The LCCMR's recommendations for project funding were the product of a competitive, multi-step proposal and selection process. In response to a request for proposal, 152 proposals requesting a total of approximately $126 million were received – nearly $3 requested for every $1 available. Seventy-six of these proposals were called in to present and answer questions before the LCCMR and from this pool 65 projects were recommended to receive a portion of the $46.3 million appropriated.

Projects can begin work on July 1, 2015, when the dollars from the Trust Fund first become available. Additional information on individual projects and the LCCMR proposal and funding process can be found on the LCCMR's website at

The Environment and Natural Resources Trust Fund is a permanent dedicated fund in the Minnesota state treasury that was established by 77% voter approval of a constitutional amendment in 1988. The amendment directs forty percent of the net proceeds of the Minnesota State Lottery, or approximately seven cents of every dollar spent on playing the lottery, into the Trust Fund. The Trust Fund is intended to provide a long-term, stable source of funding for innovative and far-sighted activities that protect and enhance Minnesota's environment and natural resources for the benefit of current citizens and future generations.

The LCCMR has already begun its process for making its 2016 recommendations. A request for proposal was issued in December 2014 with proposals due May 11. Approximately $46.3 million is expected to be available. A total of 185 proposals requesting a total of $130.9 million were received by the deadline and will be considered by the LCCMR in September and October 2015.

Legislative-Citizen Commission on Minnesota Resources (LCCMR)

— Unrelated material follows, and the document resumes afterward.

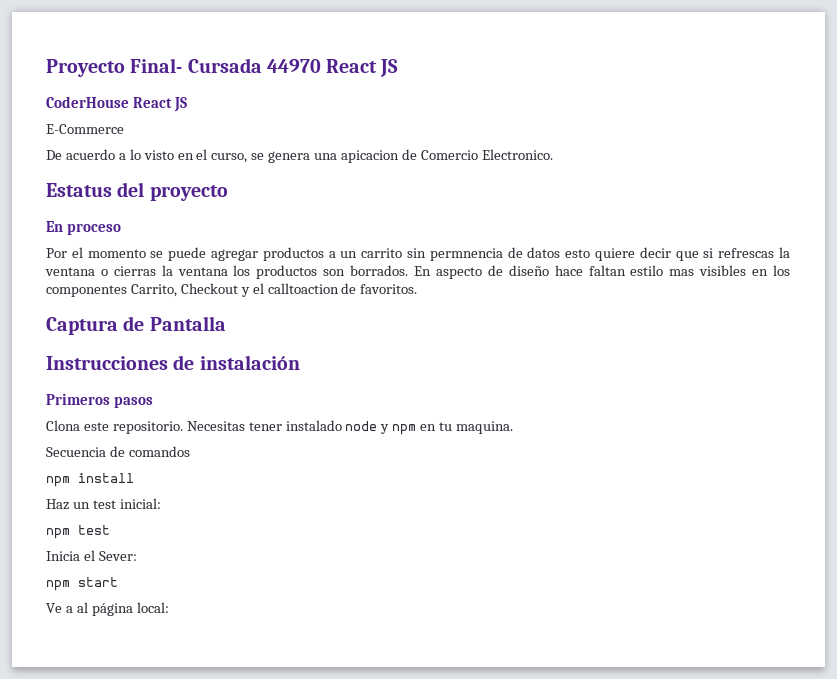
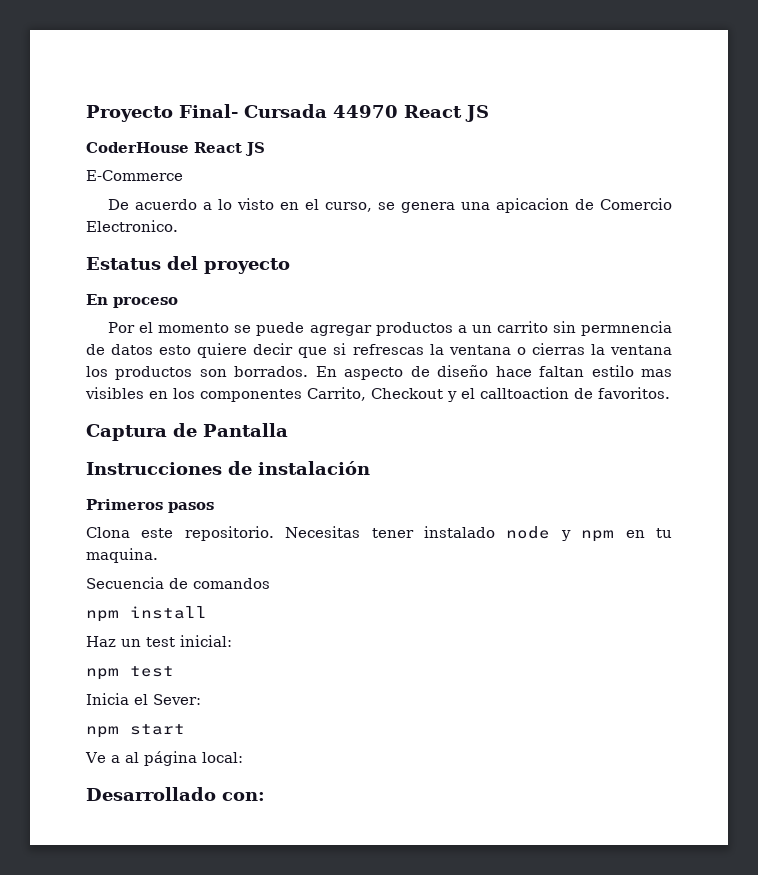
(169, 607) none -> [86,787,265,801] // Desarrollado con:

The LCCMR is made up of 17 members (5 Senators, 5 Representatives, 5 citizens appointed by the governor, 1 citizen appointed by the Senate, and 1 citizen appointed by the House). The function of the LCCMR is to make funding recommendations to the Minnesota State Legislature for special environment and natural resource projects, primarily from the Environment and Natural Resources Trust Fund. The LCCMR developed from a program initiated in 1963. Since then over $850 million has been appropriated to over 1,900 projects recommended to protect and enhance Minnesota's environment and natural resources.